=== Begin Enclosure ===

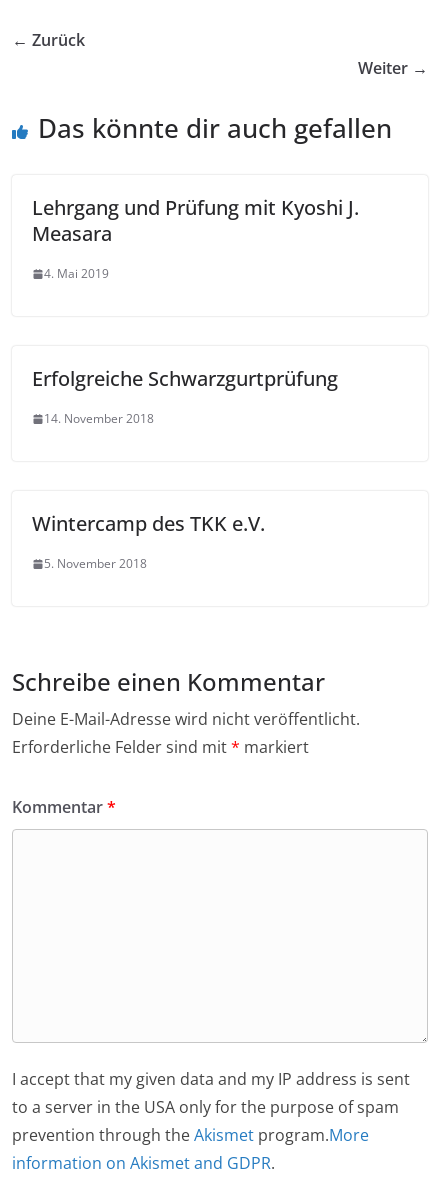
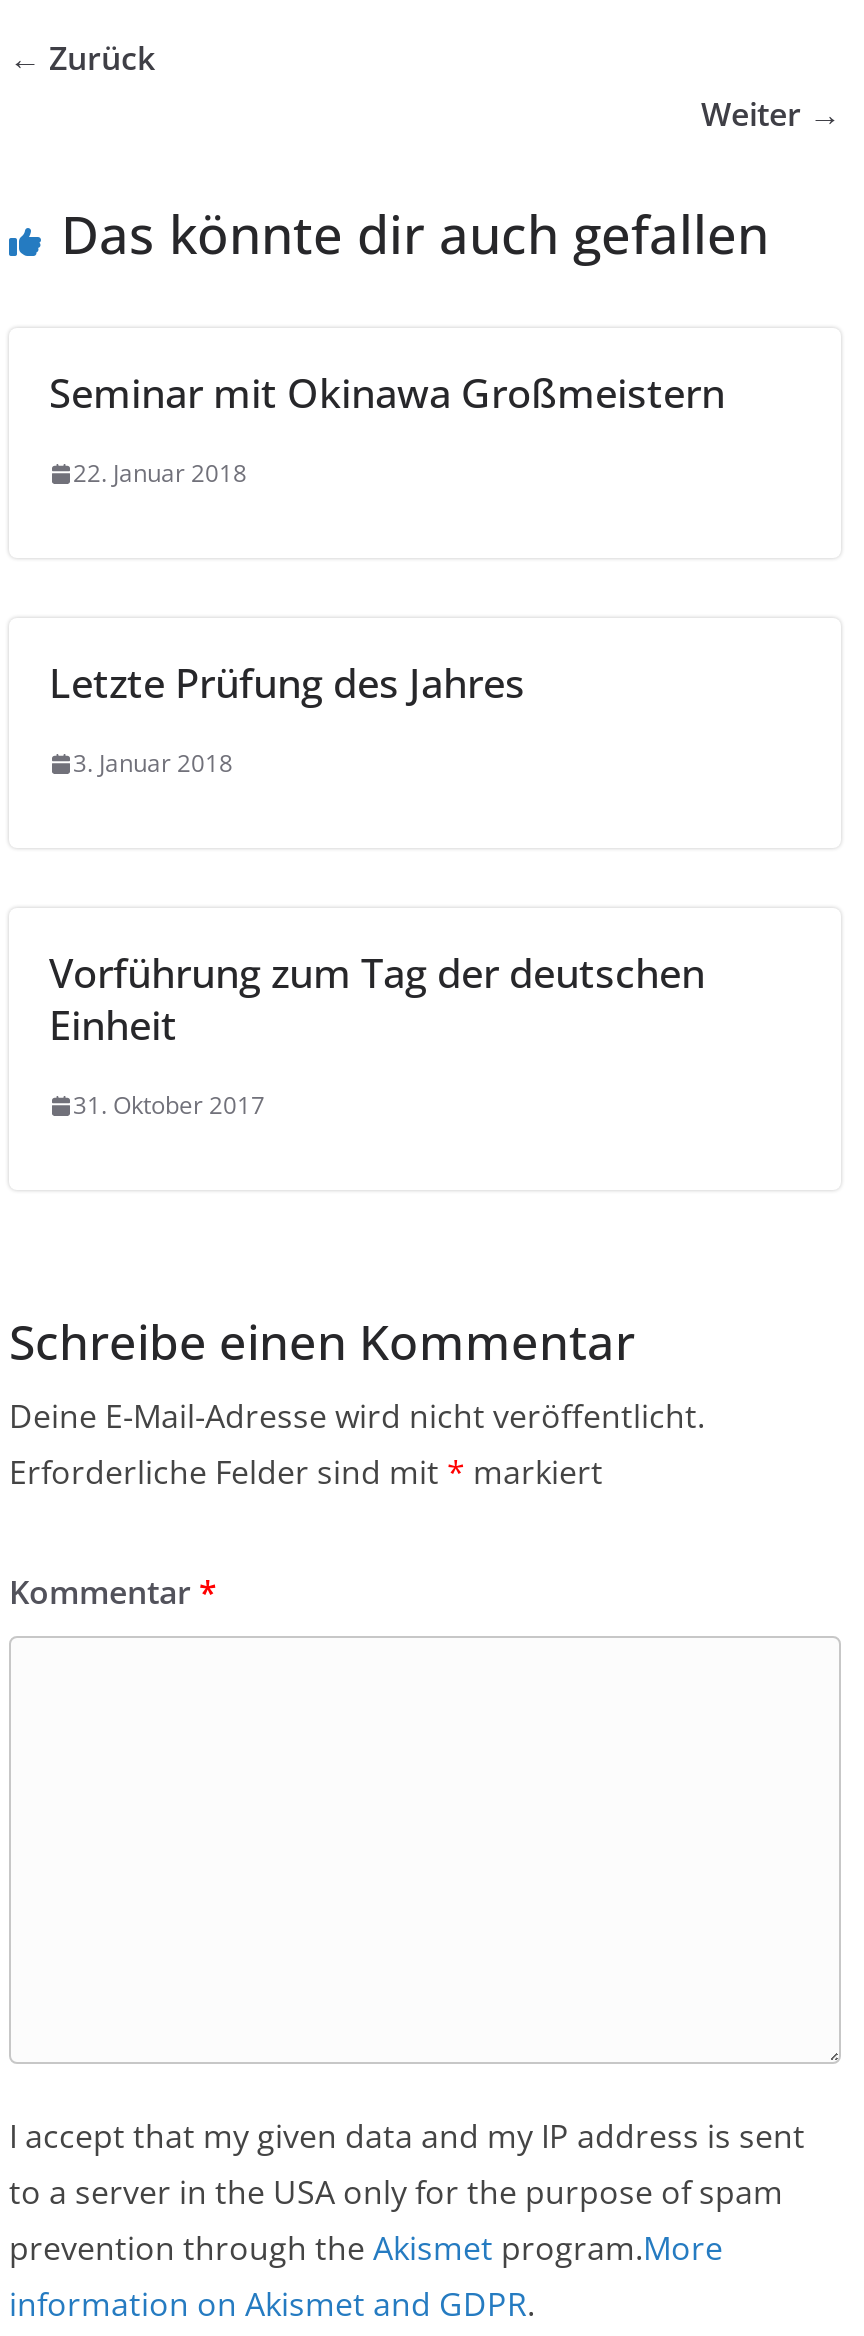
- Lehrgang und Prüfung mit Kyoshi J.
- Measara
+ Seminar mit Okinawa Großmeistern

- 4. Mai 2019
+ 22. Januar 2018

- Erfolgreiche Schwarzgurtprüfung
+ Letzte Prüfung des Jahres

- 14. November 2018
+ 3. Januar 2018

- Wintercamp des TKK e.V.
+ Vorführung zum Tag der deutschen
+ Einheit

- 5. November 2018
+ 31. Oktober 2017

=== End Enclosure ===

Your instructions —
Would you please retype all the data exactly? Leave out whatever pictures it holds.

Answer for this exercise —
- Lehrgang und Prüfung mit Kyoshi J.
- Measara
+ Seminar mit Okinawa Großmeistern

- 4. Mai 2019
+ 22. Januar 2018

- Erfolgreiche Schwarzgurtprüfung
+ Letzte Prüfung des Jahres

- 14. November 2018
+ 3. Januar 2018

- Wintercamp des TKK e.V.
+ Vorführung zum Tag der deutschen
+ Einheit

- 5. November 2018
+ 31. Oktober 2017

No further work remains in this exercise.